● PROBLEM STATEMENT: Would you please set down the data again exactly as given, excluding the pictures?

● INPUT MATERIAL:
BEGIN

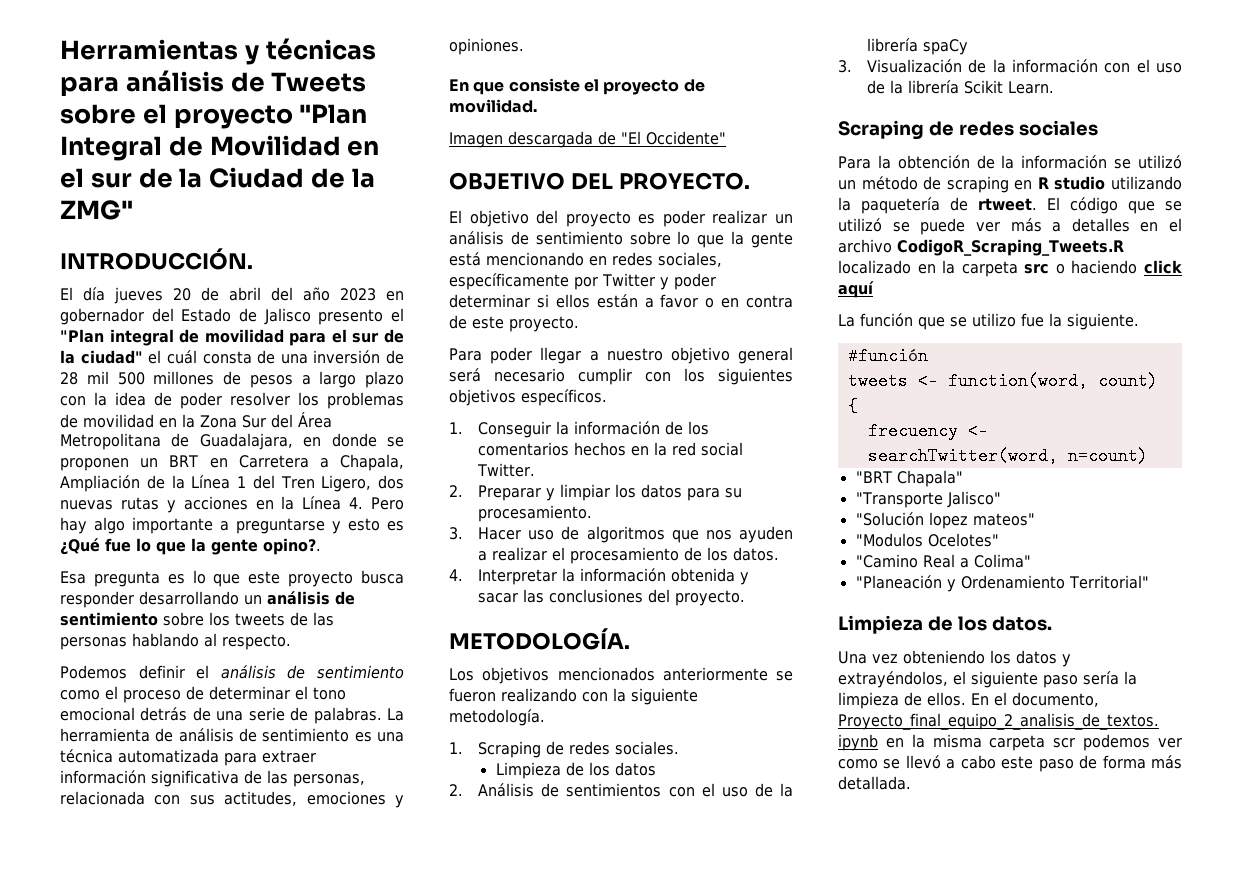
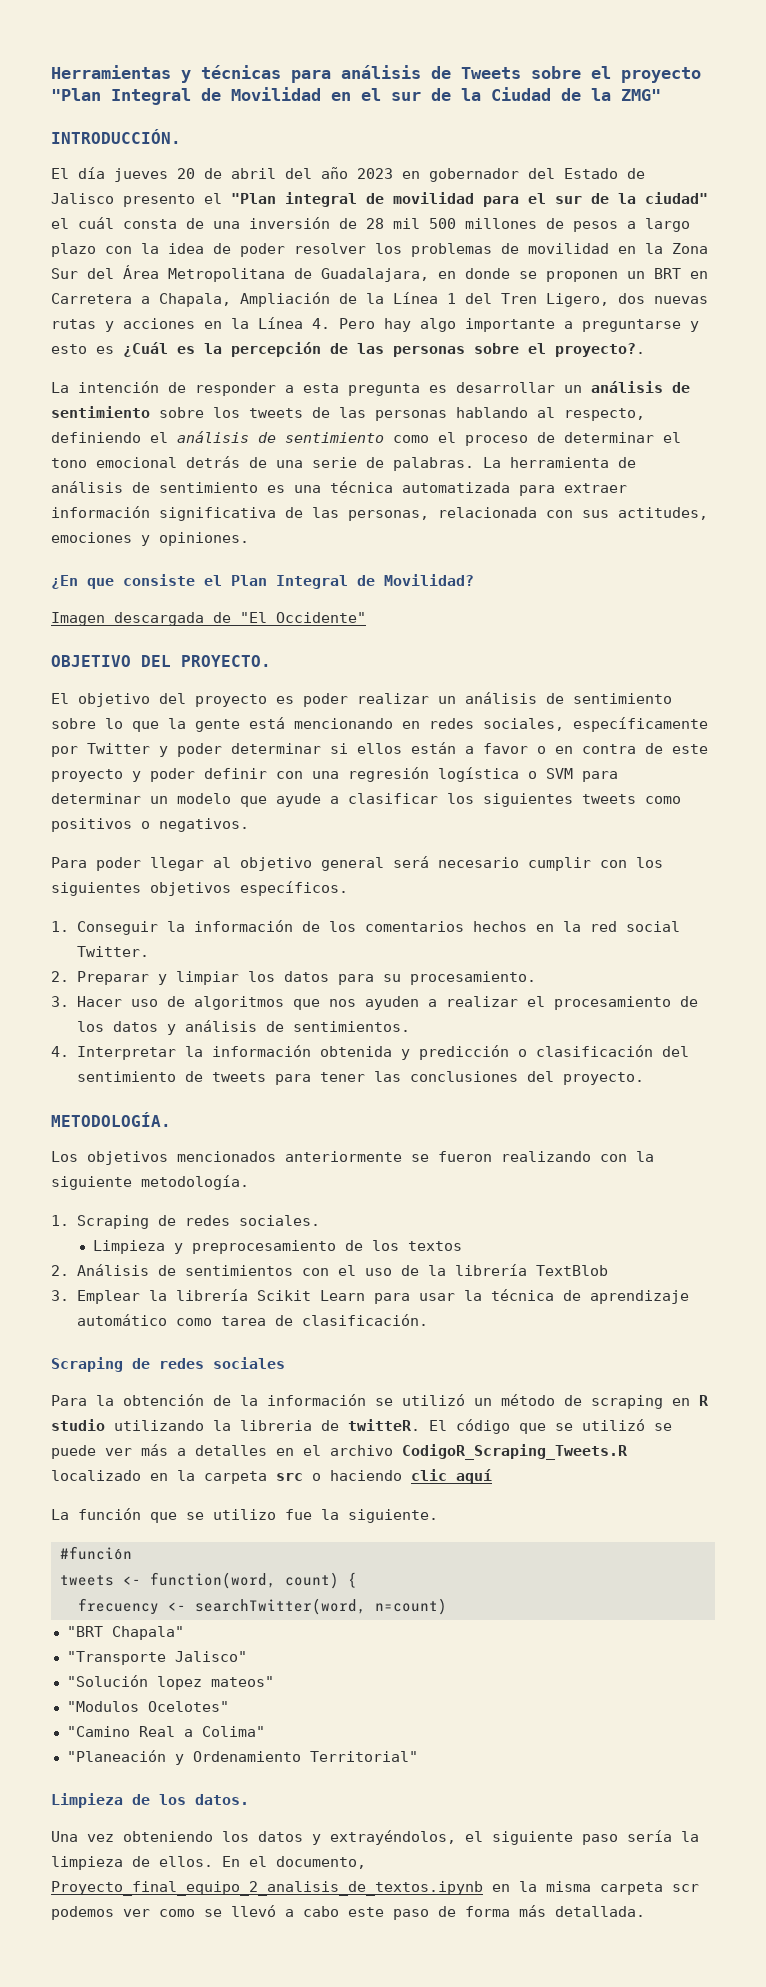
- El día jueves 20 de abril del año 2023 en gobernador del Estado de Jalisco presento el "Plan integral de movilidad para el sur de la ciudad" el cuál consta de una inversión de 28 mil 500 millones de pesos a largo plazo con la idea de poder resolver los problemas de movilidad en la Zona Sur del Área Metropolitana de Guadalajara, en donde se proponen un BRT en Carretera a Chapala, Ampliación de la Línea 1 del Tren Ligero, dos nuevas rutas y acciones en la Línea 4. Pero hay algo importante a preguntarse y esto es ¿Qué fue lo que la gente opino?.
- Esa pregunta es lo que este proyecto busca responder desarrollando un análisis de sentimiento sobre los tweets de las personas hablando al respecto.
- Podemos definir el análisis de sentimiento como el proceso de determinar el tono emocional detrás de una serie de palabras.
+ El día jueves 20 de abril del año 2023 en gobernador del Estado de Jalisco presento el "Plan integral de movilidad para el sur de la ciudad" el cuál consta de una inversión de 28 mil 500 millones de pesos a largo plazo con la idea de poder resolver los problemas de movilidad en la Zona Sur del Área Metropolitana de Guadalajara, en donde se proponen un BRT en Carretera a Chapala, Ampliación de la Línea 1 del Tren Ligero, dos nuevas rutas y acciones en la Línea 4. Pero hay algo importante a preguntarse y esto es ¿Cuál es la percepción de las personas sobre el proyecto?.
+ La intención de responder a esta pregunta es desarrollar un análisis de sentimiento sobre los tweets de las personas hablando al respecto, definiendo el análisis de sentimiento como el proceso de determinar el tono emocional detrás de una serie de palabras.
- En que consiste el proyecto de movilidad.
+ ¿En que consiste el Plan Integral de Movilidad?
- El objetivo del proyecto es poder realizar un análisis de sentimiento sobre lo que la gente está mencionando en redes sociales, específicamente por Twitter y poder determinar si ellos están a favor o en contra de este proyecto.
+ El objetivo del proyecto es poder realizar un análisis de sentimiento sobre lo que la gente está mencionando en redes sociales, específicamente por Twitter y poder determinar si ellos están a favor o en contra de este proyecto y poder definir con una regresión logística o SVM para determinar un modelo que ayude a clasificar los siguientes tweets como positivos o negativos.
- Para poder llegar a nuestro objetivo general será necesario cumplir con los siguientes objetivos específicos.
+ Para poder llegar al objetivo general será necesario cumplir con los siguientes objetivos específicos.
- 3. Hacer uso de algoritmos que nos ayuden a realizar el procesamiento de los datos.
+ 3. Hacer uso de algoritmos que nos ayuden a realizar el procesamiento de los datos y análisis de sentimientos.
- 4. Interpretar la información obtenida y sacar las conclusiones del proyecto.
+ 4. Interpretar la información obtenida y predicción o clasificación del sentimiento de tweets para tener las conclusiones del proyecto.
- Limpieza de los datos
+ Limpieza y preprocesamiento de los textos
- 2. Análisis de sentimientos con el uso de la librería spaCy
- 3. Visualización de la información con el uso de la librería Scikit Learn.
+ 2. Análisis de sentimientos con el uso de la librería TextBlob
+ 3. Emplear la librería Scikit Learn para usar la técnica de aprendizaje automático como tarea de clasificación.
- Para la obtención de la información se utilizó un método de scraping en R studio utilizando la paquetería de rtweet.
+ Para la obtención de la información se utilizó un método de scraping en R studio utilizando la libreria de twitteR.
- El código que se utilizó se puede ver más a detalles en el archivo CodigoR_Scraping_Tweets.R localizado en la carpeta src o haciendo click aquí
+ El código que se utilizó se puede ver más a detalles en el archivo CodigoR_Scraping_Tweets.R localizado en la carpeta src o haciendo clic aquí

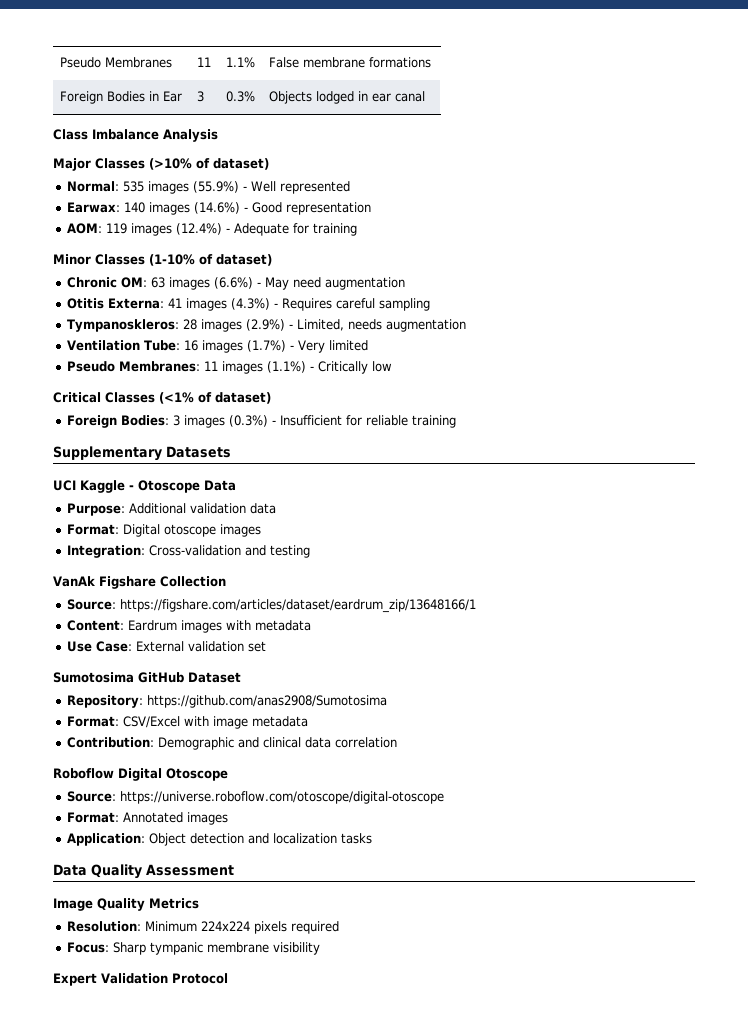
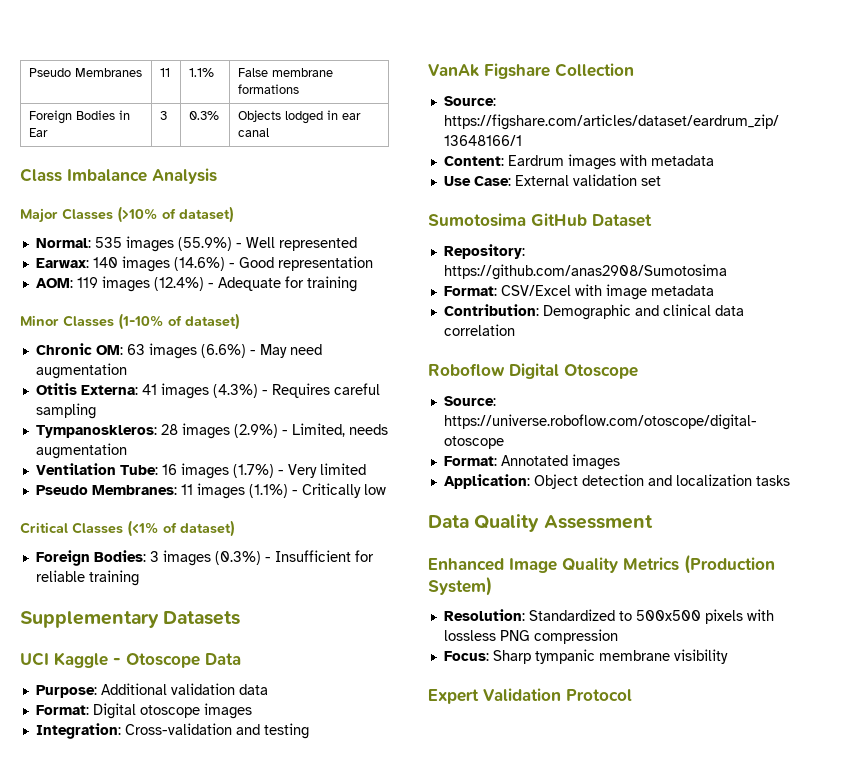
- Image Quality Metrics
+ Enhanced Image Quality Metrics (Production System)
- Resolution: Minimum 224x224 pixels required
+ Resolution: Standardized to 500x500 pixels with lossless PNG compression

END

● YOUR SOLUTION:
- El día jueves 20 de abril del año 2023 en gobernador del Estado de Jalisco presento el "Plan integral de movilidad para el sur de la ciudad" el cuál consta de una inversión de 28 mil 500 millones de pesos a largo plazo con la idea de poder resolver los problemas de movilidad en la Zona Sur del Área Metropolitana de Guadalajara, en donde se proponen un BRT en Carretera a Chapala, Ampliación de la Línea 1 del Tren Ligero, dos nuevas rutas y acciones en la Línea 4. Pero hay algo importante a preguntarse y esto es ¿Qué fue lo que la gente opino?.
- Esa pregunta es lo que este proyecto busca responder desarrollando un análisis de sentimiento sobre los tweets de las personas hablando al respecto.
- Podemos definir el análisis de sentimiento como el proceso de determinar el tono emocional detrás de una serie de palabras.
+ El día jueves 20 de abril del año 2023 en gobernador del Estado de Jalisco presento el "Plan integral de movilidad para el sur de la ciudad" el cuál consta de una inversión de 28 mil 500 millones de pesos a largo plazo con la idea de poder resolver los problemas de movilidad en la Zona Sur del Área Metropolitana de Guadalajara, en donde se proponen un BRT en Carretera a Chapala, Ampliación de la Línea 1 del Tren Ligero, dos nuevas rutas y acciones en la Línea 4. Pero hay algo importante a preguntarse y esto es ¿Cuál es la percepción de las personas sobre el proyecto?.
+ La intención de responder a esta pregunta es desarrollar un análisis de sentimiento sobre los tweets de las personas hablando al respecto, definiendo el análisis de sentimiento como el proceso de determinar el tono emocional detrás de una serie de palabras.
- En que consiste el proyecto de movilidad.
+ ¿En que consiste el Plan Integral de Movilidad?
- El objetivo del proyecto es poder realizar un análisis de sentimiento sobre lo que la gente está mencionando en redes sociales, específicamente por Twitter y poder determinar si ellos están a favor o en contra de este proyecto.
+ El objetivo del proyecto es poder realizar un análisis de sentimiento sobre lo que la gente está mencionando en redes sociales, específicamente por Twitter y poder determinar si ellos están a favor o en contra de este proyecto y poder definir con una regresión logística o SVM para determinar un modelo que ayude a clasificar los siguientes tweets como positivos o negativos.
- Para poder llegar a nuestro objetivo general será necesario cumplir con los siguientes objetivos específicos.
+ Para poder llegar al objetivo general será necesario cumplir con los siguientes objetivos específicos.
- 3. Hacer uso de algoritmos que nos ayuden a realizar el procesamiento de los datos.
+ 3. Hacer uso de algoritmos que nos ayuden a realizar el procesamiento de los datos y análisis de sentimientos.
- 4. Interpretar la información obtenida y sacar las conclusiones del proyecto.
+ 4. Interpretar la información obtenida y predicción o clasificación del sentimiento de tweets para tener las conclusiones del proyecto.
- Limpieza de los datos
+ Limpieza y preprocesamiento de los textos
- 2. Análisis de sentimientos con el uso de la librería spaCy
- 3. Visualización de la información con el uso de la librería Scikit Learn.
+ 2. Análisis de sentimientos con el uso de la librería TextBlob
+ 3. Emplear la librería Scikit Learn para usar la técnica de aprendizaje automático como tarea de clasificación.
- Para la obtención de la información se utilizó un método de scraping en R studio utilizando la paquetería de rtweet.
+ Para la obtención de la información se utilizó un método de scraping en R studio utilizando la libreria de twitteR.
- El código que se utilizó se puede ver más a detalles en el archivo CodigoR_Scraping_Tweets.R localizado en la carpeta src o haciendo click aquí
+ El código que se utilizó se puede ver más a detalles en el archivo CodigoR_Scraping_Tweets.R localizado en la carpeta src o haciendo clic aquí

- Image Quality Metrics
+ Enhanced Image Quality Metrics (Production System)
- Resolution: Minimum 224x224 pixels required
+ Resolution: Standardized to 500x500 pixels with lossless PNG compression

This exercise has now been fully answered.